New Delhi: The dropout rate among girl students in school has seen a sharp decline in the past four years, the sharpest of which has been at the secondary level — among those aged between 11 and 14 years — reveals government data.
Two separate sets of data shared by the government in Parliament, from 2017-18 to 2020-21, reveals that fewer girls have dropped out of schools over these years.
Analysis of the data shared by the minister of state (MoS) for education, Annapurna Devi, in parliament in April this year and on Wednesday, reveals that the dropout rate of girls at the secondary level (Class 9-10) has gone down by nearly five per cent — from 18.4 per cent of girl students dropping out in 2017-18 to 13.7 per cent in 2020-21.
A similar decline — though not so sharp — has also been seen in the dropout rate of girl students at the primary (Classes 1-5) and upper primary (classes 6-8) levels. While the dropout rate has gone down from 3.3 per cent of girl students in 2017-18 to 0.7 per cent in 2020-21, at the upper primary level, the decline in dropout rate for girls has been from 5.6 per cent in 2017-18 to 2.6 per cent in 2020-21.

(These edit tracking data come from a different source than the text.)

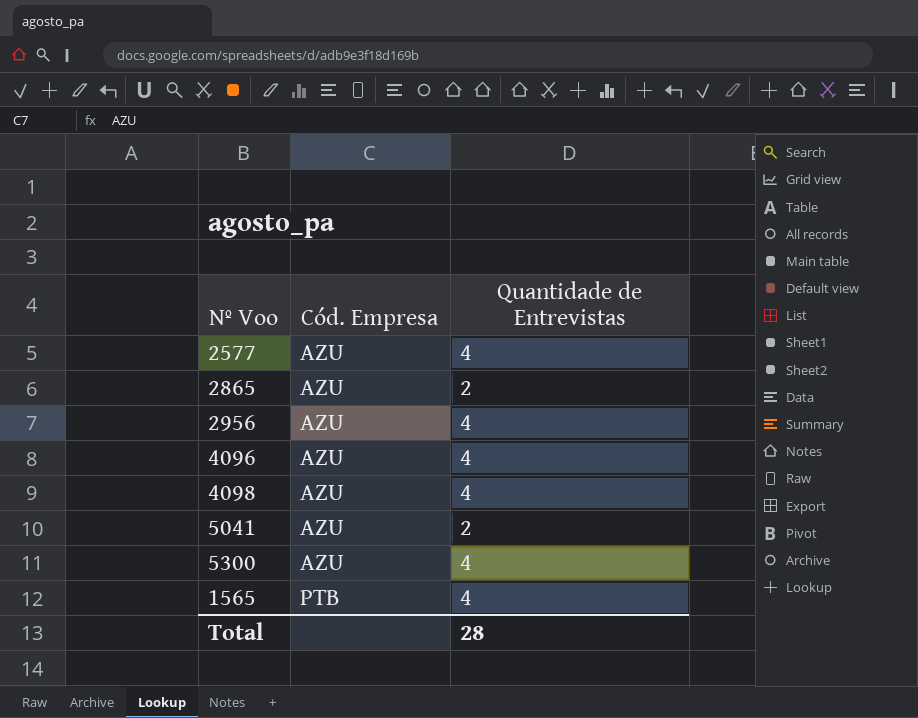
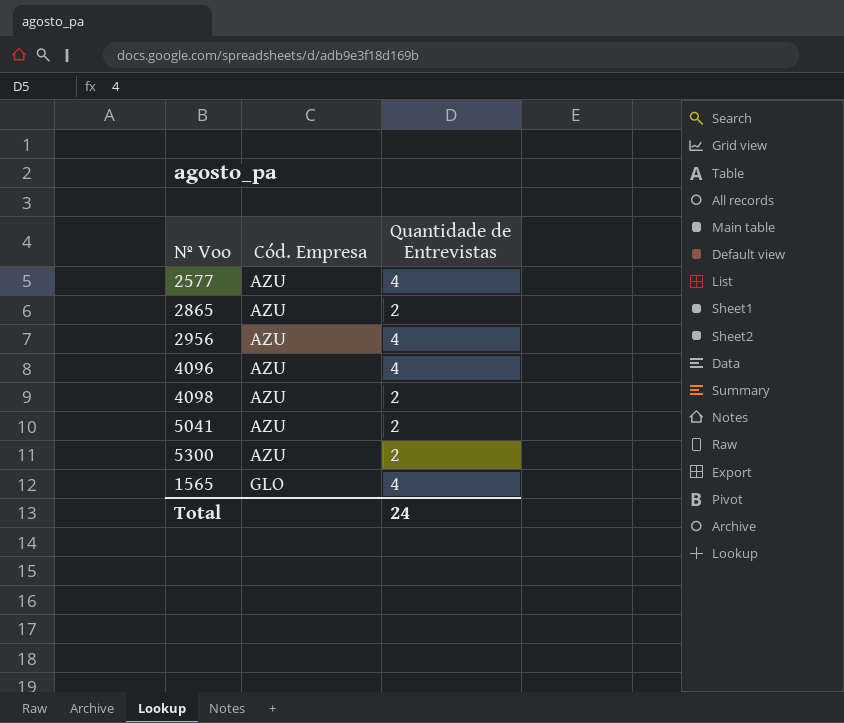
4098 | Quantidade de Entrevistas: 4 -> 2
5300 | Quantidade de Entrevistas: 4 -> 2
1565 | Cód. Empresa: PTB -> GLO
Total | Quantidade de Entrevistas: 28 -> 24

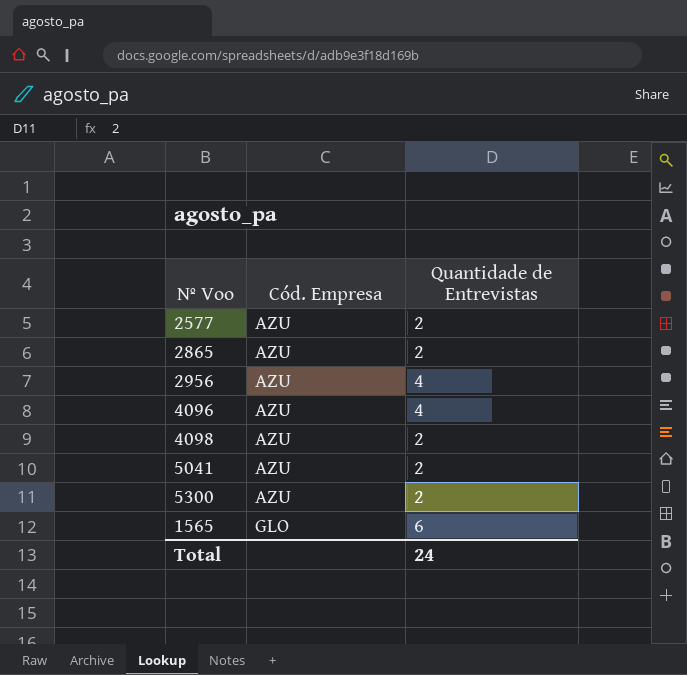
2577 | Quantidade de Entrevistas: 4 -> 2
1565 | Quantidade de Entrevistas: 4 -> 6

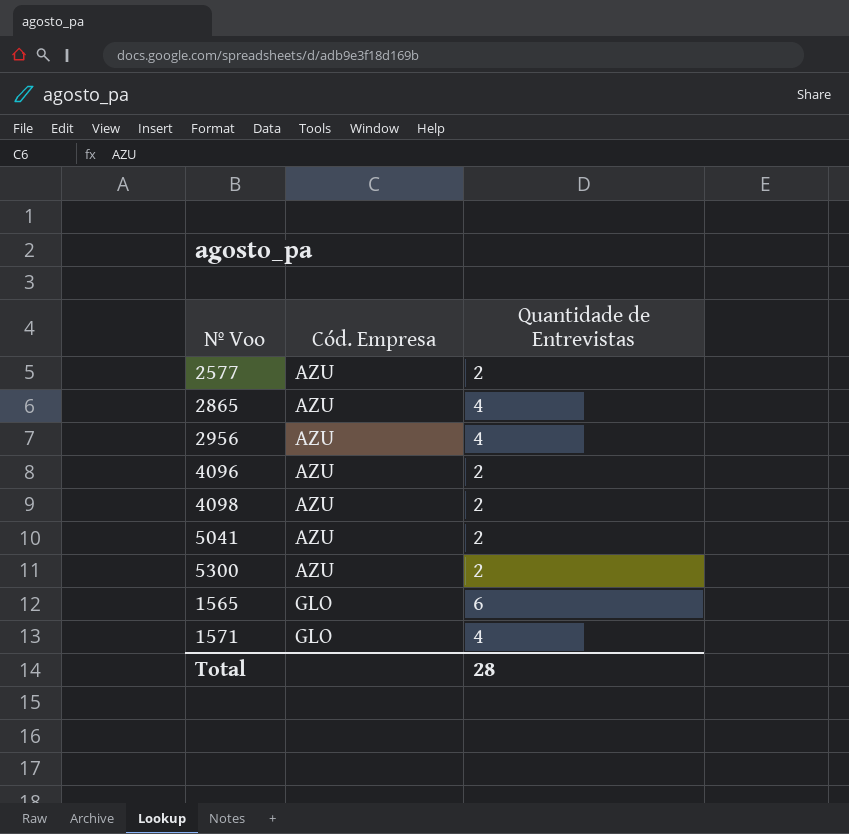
2865 | Quantidade de Entrevistas: 2 -> 4
4096 | Quantidade de Entrevistas: 4 -> 2
row 1571: none -> GLO | 4
Total | Quantidade de Entrevistas: 24 -> 28

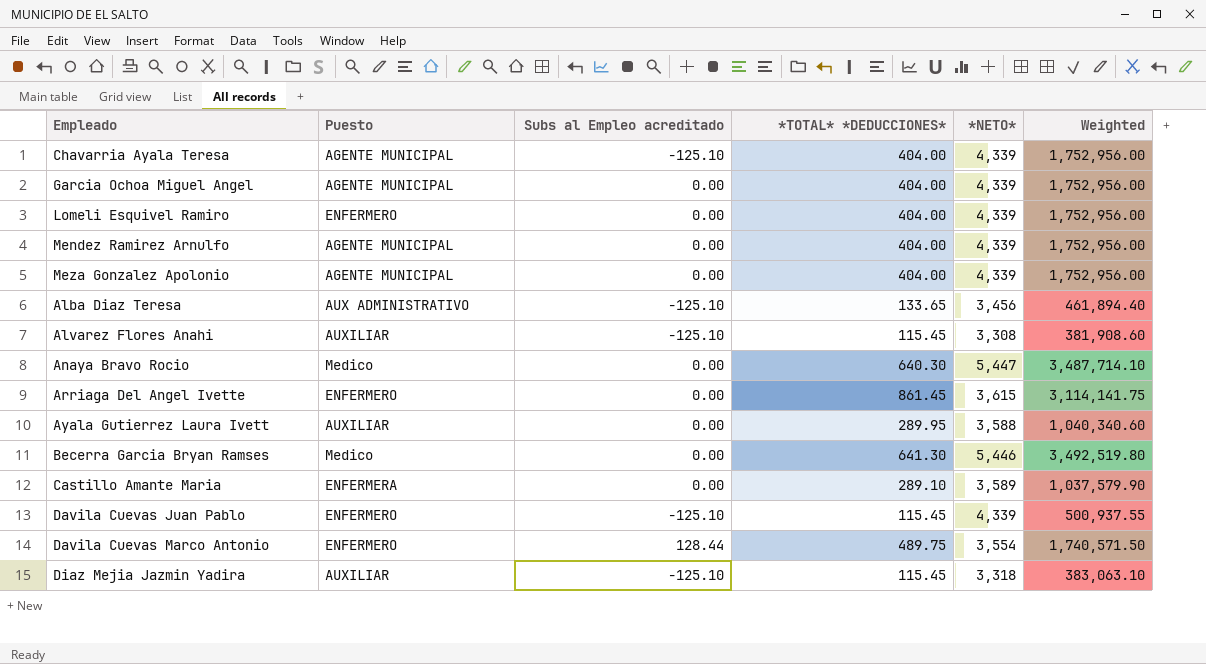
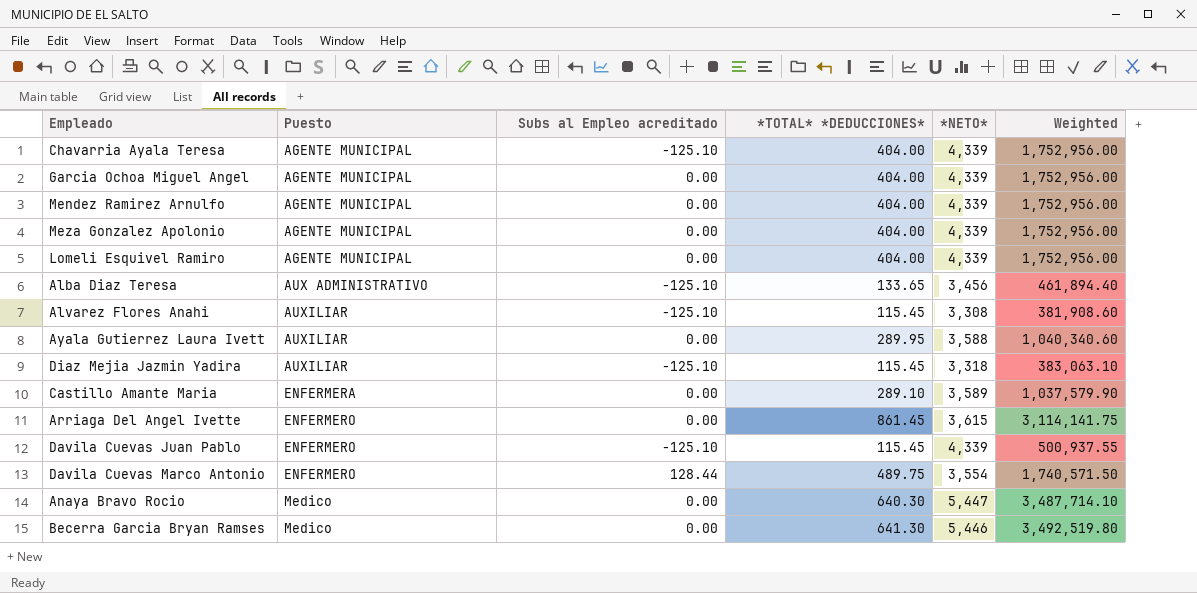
row order: none -> Puesto ascending
Lomeli Esquivel Ramiro | Puesto: ENFERMERO -> AGENTE MUNICIPAL

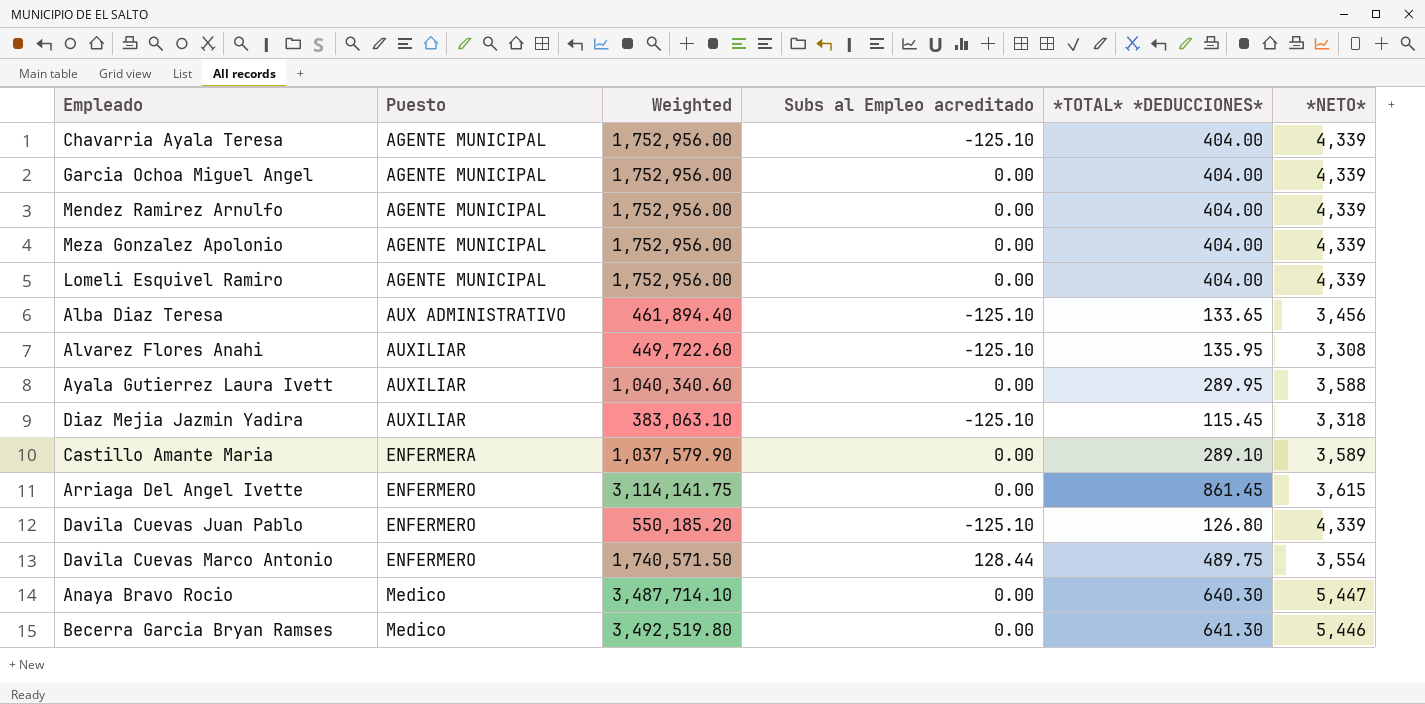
column Weighted | position: 6 -> 3
Alvarez Flores Anahi | Weighted: 381,908.60 -> 449,722.60
Alvarez Flores Anahi | *TOTAL* *DEDUCCIONES*: 115.45 -> 135.95
Davila Cuevas Juan Pablo | Weighted: 500,937.55 -> 550,185.20
Davila Cuevas Juan Pablo | *TOTAL* *DEDUCCIONES*: 115.45 -> 126.80

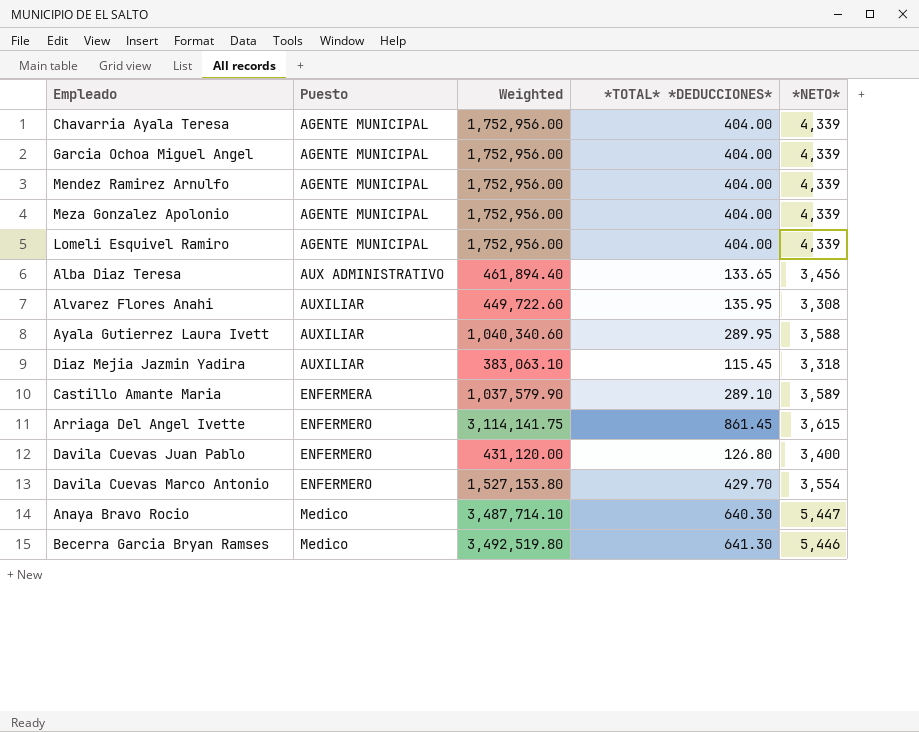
column Subs al Empleo acreditado | position: 4 -> none
Davila Cuevas Juan Pablo | Weighted: 550,185.20 -> 431,120.00
Davila Cuevas Juan Pablo | *NETO*: 4,339 -> 3,400
Davila Cuevas Marco Antonio | Weighted: 1,740,571.50 -> 1,527,153.80
Davila Cuevas Marco Antonio | *TOTAL* *DEDUCCIONES*: 489.75 -> 429.70

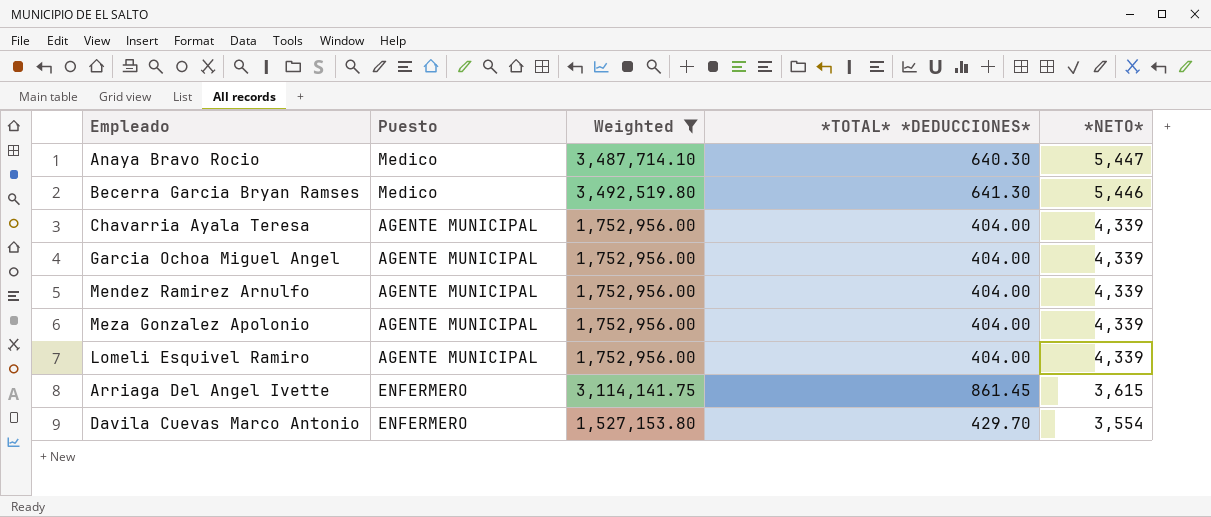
filter: none -> Weighted >= 1,527,153.80
row order: Puesto ascending -> *NETO* descending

The data does not say anything about the dropout trend at the higher secondary level.
Interestingly, the decline in dropout has been the sharpest in the secondary level, which often sees the highest dropouts.
Various reports have cited early marriage and the burden of household chores as reasons for the higher dropout rate among girls at this age. However, the dropout rate among girls in secondary school saw a decline of nearly five per cent from 2017-18 and 2020-21.
Annapurna Devi has credited the education ministry’s Samagra Shiksha Abhiyan — a school education scheme focusing on holistic education for children — for the decline in dropout rates among girl students.
Checking dropout rate among girls
Both data seats shared by the MoS were in response to questions about the dropout rate among girl students in school and measures taken by the government to correct it.
“Under Samagra Shiksha, various facilities are being provided for promoting girls’ education. These include opening of schools in the neighbourhood as defined by the State, free uniform and text-books to girls up to Class 8, provision of gender segregated toilets in all schools, provision of self-defence training to girls from classes 6 to 8, stipend to CWSN (Children With Special Needs) girls from class 1 to Class 12, among others,” the minister said in her reply Wednesday.
She added that special state specific projects for equity such as life skills, sanitary pad vending machines and vocationalisation of secondary education have also helped achieve the goal.
She further added that the opening of Kasturba Gandhi Balika Vidyalayas (KGBVs) in the educationally backward blocks — where rural female literacy rate is below the national average — has also helped improve the percentage of girls in schools.
KGBVs are residential schools offering education for those in classes 6 to 8, for girls belonging to scheduled caste, scheduled tribe, other backward classes, minority and below poverty line groups. According to government data, there are a total of 4,986 KGBVs in India, where 6.69 lakh girls are enrolled.